Similarly, "at this time, we don't believe private label securitizations are primary to National MI's business," said Brad Shuster, its CEO.
But the company is keeping an eye on this market.
"National MI is executing well in our core markets, but if the private label MBS market grows, providing mortgage insurance on those securitizations is an opportunity National MI could easily address," Shuster said.
United Guaranty Corp. declined to comment for this article, while Essent and Genworth have yet to respond to a request for comment.
AMG, the Arch subsidiary being repurposed, is not subject to the
The capital requirements, which will apply to Arch's main unit, did not play a role in the decision to have a separate unit insure non-GSE loans, said Gansberg.
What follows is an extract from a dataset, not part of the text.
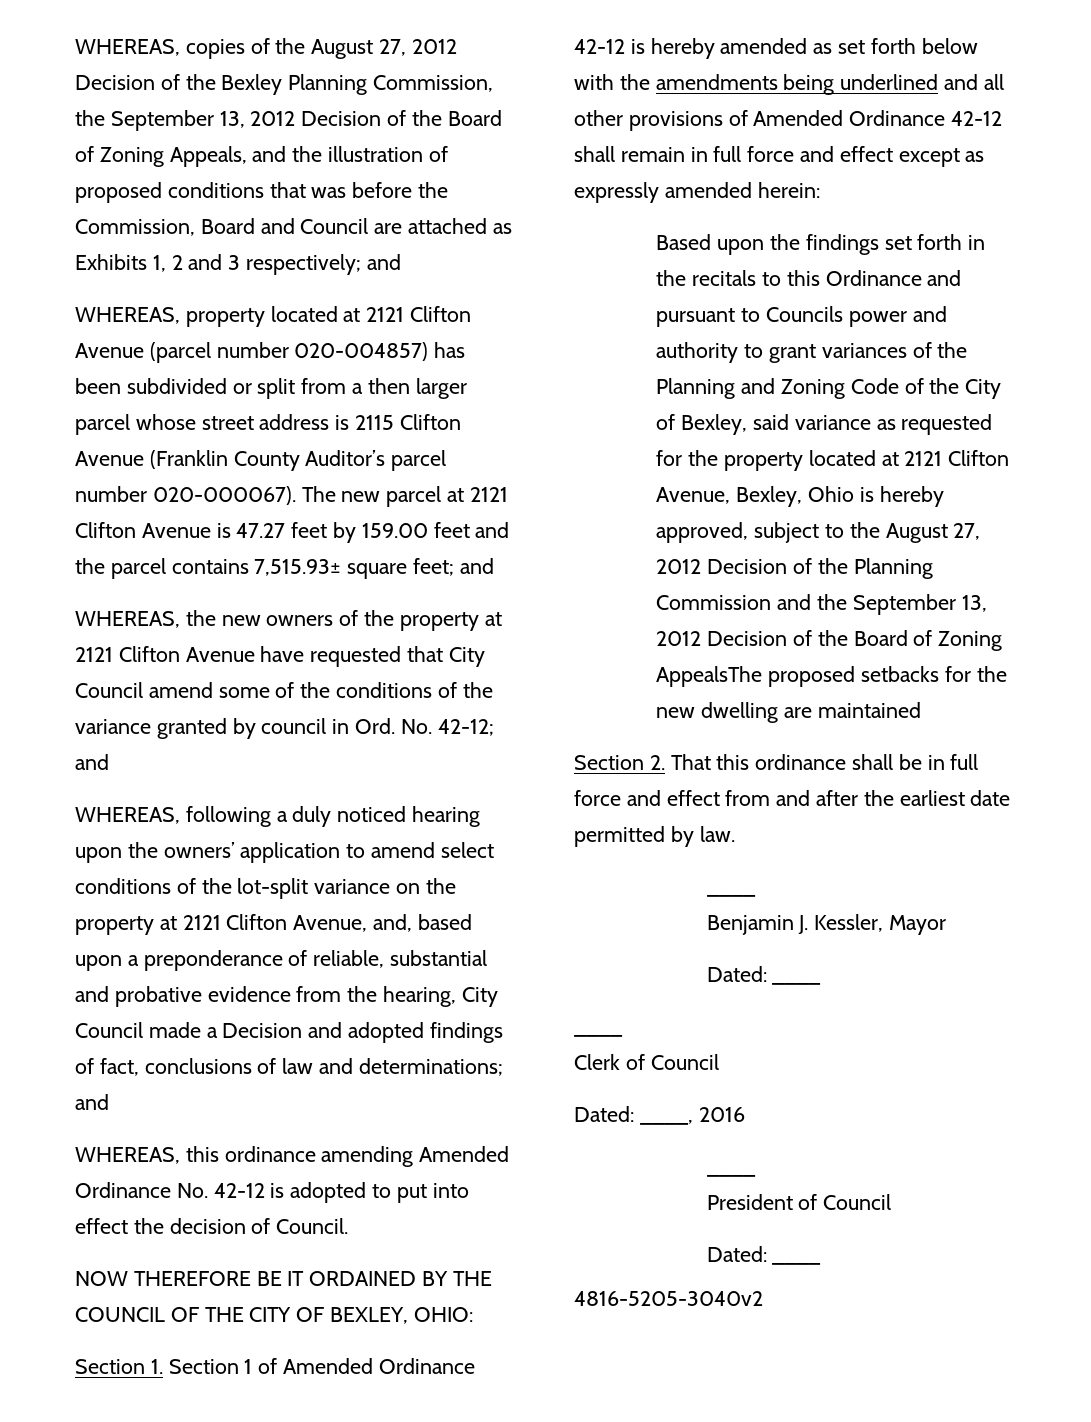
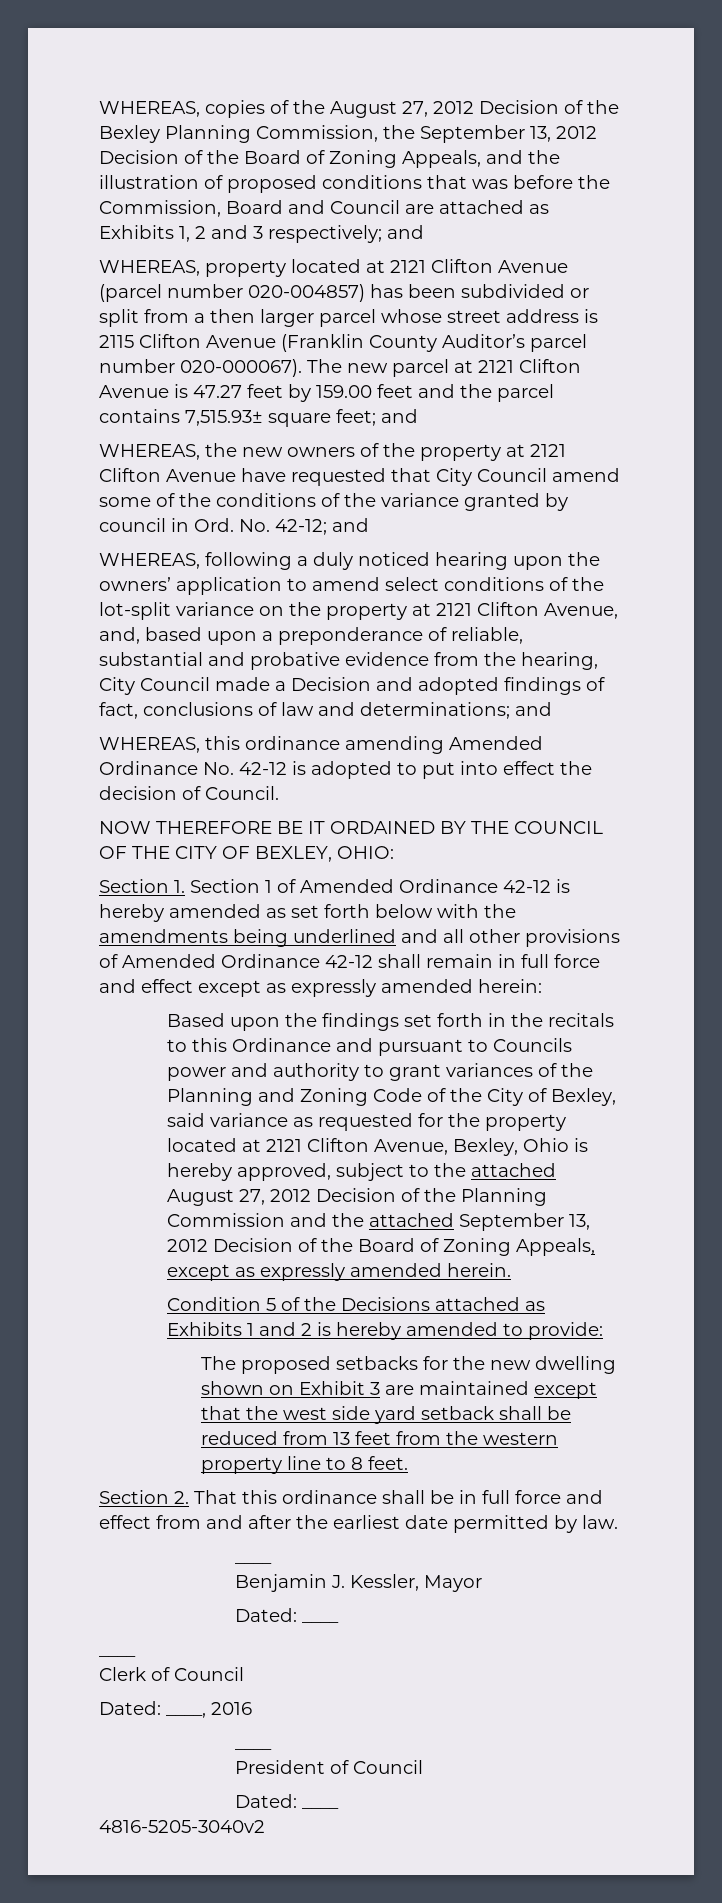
- Based upon the findings set forth in the recitals to this Ordinance and pursuant to Councils power and authority to grant variances of the Planning and Zoning Code of the City of Bexley, said variance as requested for the property located at 2121 Clifton Avenue, Bexley, Ohio is hereby approved, subject to the August 27, 2012 Decision of the Planning Commission and the September 13, 2012 Decision of the Board of Zoning AppealsThe proposed setbacks for the new dwelling are maintained
+ Based upon the findings set forth in the recitals to this Ordinance and pursuant to Councils power and authority to grant variances of the Planning and Zoning Code of the City of Bexley, said variance as requested for the property located at 2121 Clifton Avenue, Bexley, Ohio is hereby approved, subject to the attached August 27, 2012 Decision of the Planning Commission and the attached September 13, 2012 Decision of the Board of Zoning Appeals, except as expressly amended herein.
+ Condition 5 of the Decisions attached as Exhibits 1 and 2 is hereby amended to provide:
+ The proposed setbacks for the new dwelling shown on Exhibit 3 are maintained except that the west side yard setback shall be reduced from 13 feet from the western property line to 8 feet.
Many see non-QM loans as having a higher risk of default than loans but having them in a separate business means they would not be part of the Arch MI book used to calculate the amount of capital it would have to hold to do business with Fannie Mae and Freddie Mac.
The motivating factor was the ability for AMG to insure a wider range of products, such as jumbo mortgages and mortgages which fail the debt-to-income ratio test in QM, Gansberg said. AMG will able to offer pool insurance, a product which before housing crisis was used to insure securitized subprime mortgage loans, as well as bulk insurance, a policy that insures a portfolio of closed loans.
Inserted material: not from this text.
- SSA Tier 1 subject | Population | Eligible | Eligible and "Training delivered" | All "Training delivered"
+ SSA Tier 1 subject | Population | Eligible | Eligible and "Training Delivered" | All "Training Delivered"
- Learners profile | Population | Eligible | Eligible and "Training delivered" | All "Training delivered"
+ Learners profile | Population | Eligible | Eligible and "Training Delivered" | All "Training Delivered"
Moody's has given AMG an A3 insurer financial strength rating, which Gansberg said makes it the highest rated private mortgage insurer. This rating reflects Moody's stand-alone credit assessment of AMG, which it then increased by three levels based on explicit and implicit support from Arch and its affiliated entities. The Baa3 standalone credit assessment reflects AMG's strong capitalization relative to its current and expected net mortgage insurance exposures, no exposure to pre-2009 mortgages and the market position and operational capabilities it derives from its affiliation with Arch MI.
Even though AMG is not covered by the GSE capital requirements, it still needs to meet Moody's parameters, Gansberg pointed out. So as part of its capital support, AMG has reinsurance agreements with two other Arch Capital subsidiaries.
As of year-end 2013, AMG had $20.1 million of legacy risk-in-force, consisting of prime, fully documented mortgages originated in 2011 when it was doing business as PMAC. Arch Capital also recapitalized AMG, which now has $50 million in capital.
AMG is licensed in all 50 states but Connecticut and Florida have put restrictions on that license that Arch Capital is working to get lifted, Gansberg said.
The company is ready to start writing business right now and will do so "as soon we can get our message out to lenders that we have this product available," he continued. AMG will share a sales staff with Arch MI.